Frequently Asked Questions
Is AI taking entry-level jobs?
The headline narrative says yes, but the more consequential pattern is different. AI is enabling senior workers to do entry-level work themselves, which removes the on-ramps for skill development. The junior role often still exists; the work that used to fill it has been compressed into AI chains. The Cornell study of 722 practitioners shows this pattern clearly. The junior did not lose the job. The junior lost the reps.
What is experience starvation in AI adoption?
Experience starvation is a term coined by Gartner’s Tori Paulman to describe the systematic removal of the low-stakes, high-repetition work that builds professional judgment. When AI handles the steps where skill used to form, the junior misses the iterative cycles that produce taste. The organization keeps shipping. The talent pipeline quietly thins. By the time the gap shows up, the people who could have been trained are five years past the moment when training mattered.
How does AI break the apprenticeship model?
AI chains the production steps where junior workers used to learn. Research, drafting, rendering, review: each one used to be a discrete moment where a junior practiced and a senior critiqued. When those steps chain together, the junior writes a prompt and the senior edits the final output. The intermediate work, where taste forms, disappears. Most organizations have not noticed because their metrics do not measure apprenticeship. Cycle time and revenue per employee actually improve in the short term.
What is the Option 3 workflow for AI in the workplace?
The Option 3 workflow, also from Paulman’s research, has three moves: the expert builds a reusable template that encodes her judgment, the rookie executes the template with AI on real project context, and the expert reviews not the rendered output but the reasoning the rookie applied when the template was insufficient. It preserves AI leverage on routine work while giving juniors exposure to senior reasoning. It is the only workflow pattern in the Cornell research that survives apprenticeship.

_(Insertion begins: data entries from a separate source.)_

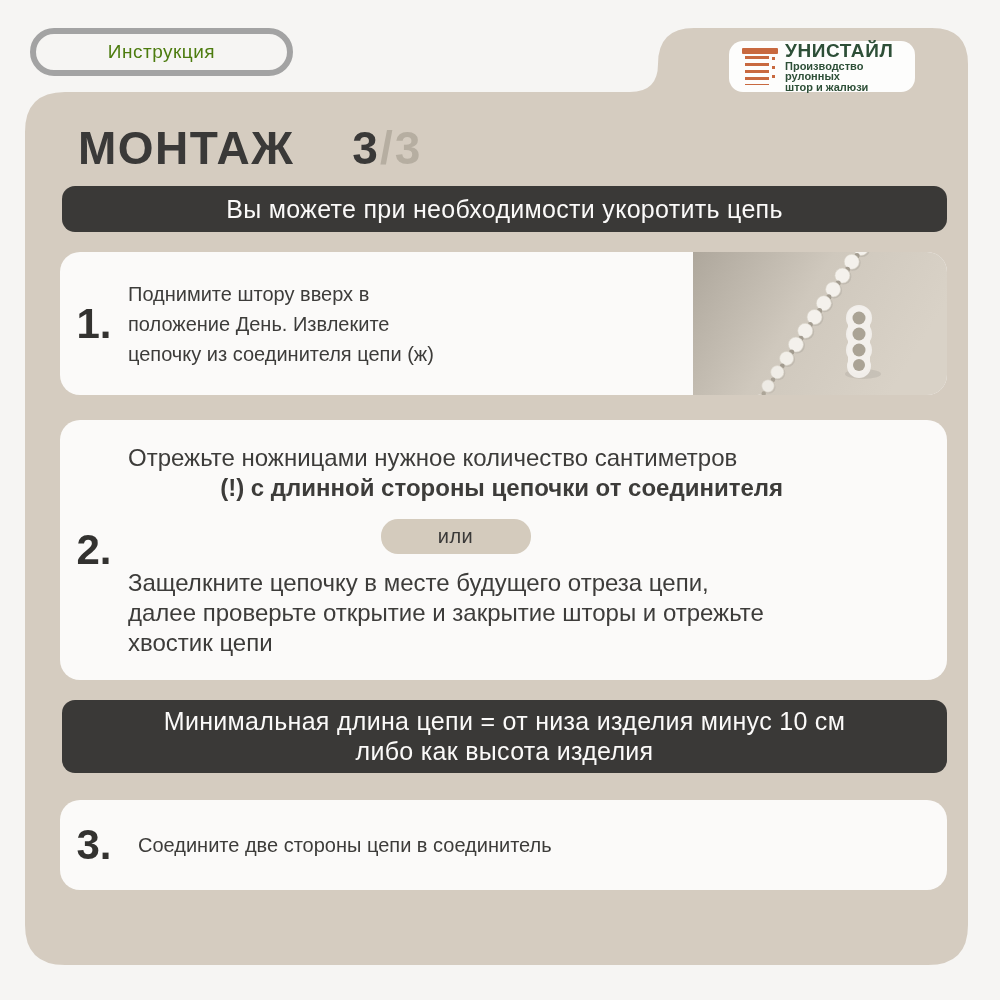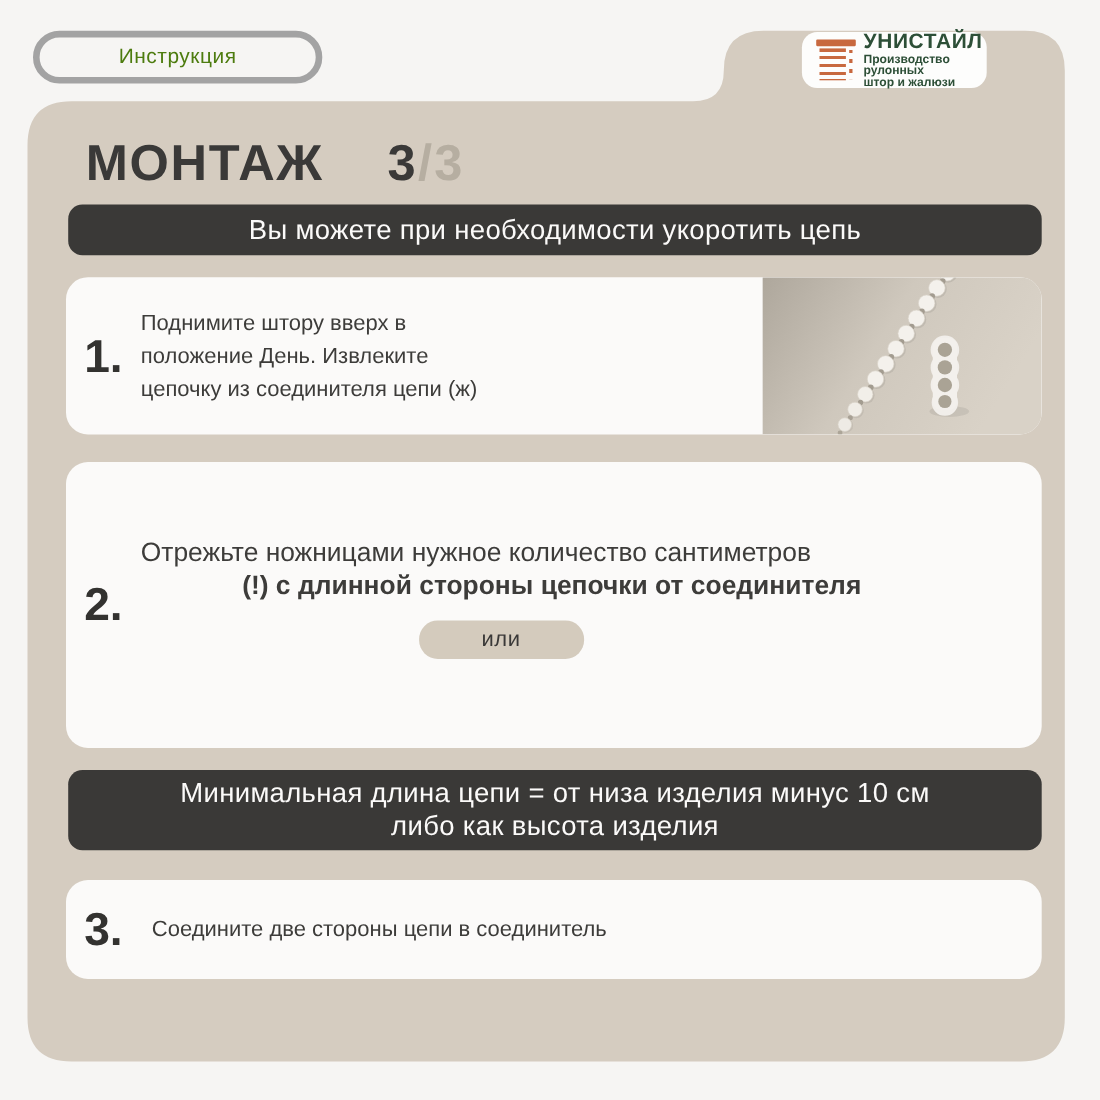--- a/index.html
+++ b/index.html
@@ -13,21 +13,21 @@
   .instr-btn{
     position:absolute;left:30px;top:28px;width:263px;height:48px;
     background:transparent;border:6px solid #a3a3a3;border-radius:24px;
     font-family:inherit;font-size:19px;color:#4d7c0f;letter-spacing:.5px;
     display:flex;align-items:center;justify-content:center;cursor:pointer;
   }
   
   .card-shape{position:absolute;left:0;top:0;width:1000px;height:1000px;}
   
   .logo-pill{
-    position:absolute;left:729px;top:29px;width:168px;height:51px;
+    position:absolute;left:729px;top:41px;width:186px;height:51px;
     background:#fdfdfc;border-radius:14px;
     display:flex;align-items:center;gap:9px;padding-left:15px;box-sizing:border-box;
   }
   .blinds-icon{position:relative;width:32px;height:38px;flex:0 0 auto;}
   .blinds-icon .bar{position:absolute;left:-2px;top:0;width:36px;height:6px;background:#c8693f;border-radius:1px;}
   .blinds-icon .slats{
     position:absolute;left:1px;top:8px;width:24px;height:29px;
     background:repeating-linear-gradient(to bottom,#c8693f 0 3px,rgba(0,0,0,0) 3px 7px);
   }
   .blinds-icon .cord{
@@ -175,20 +175,21 @@
     </svg>
   </div>
 </div>
 
 <div class="step-card step2">
   <div class="step-num">2.</div>
   <div class="step2-content">
     <p>Отрежьте ножницами нужное количество сантиметров</p>
     <p class="bold">(!) с длинной стороны цепочки от соединителя</p>
     <div class="or-pill">или</div>
+    <p>Защелкните цепочку в месте будущего отреза цепи, далее проверьте открытие и закрытие шторы и отрежьте хвостик цепи</p>
   </div>
 </div>
 
 <div class="banner banner-bottom">
   <div>Минимальная длина цепи = от низа изделия минус 10 см</div>
   <div>либо как высота изделия</div>
 </div>
 
 <div class="step-card step3">
   <div class="step-num">3.</div>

How do you protect your talent pipeline from AI-driven erosion?
Three moves: make AI disclosure safe so you can see what is actually happening (the Cornell data shows 73% of users hide their AI use from their employers); route some work through juniors even when AI could do it, with the criterion being whether the work teaches something the junior needs in five years; and audit your senior bench replacement rate, not headcount but replacement rate, so you know where the pipeline is actually broken before it shows up as a capability gap.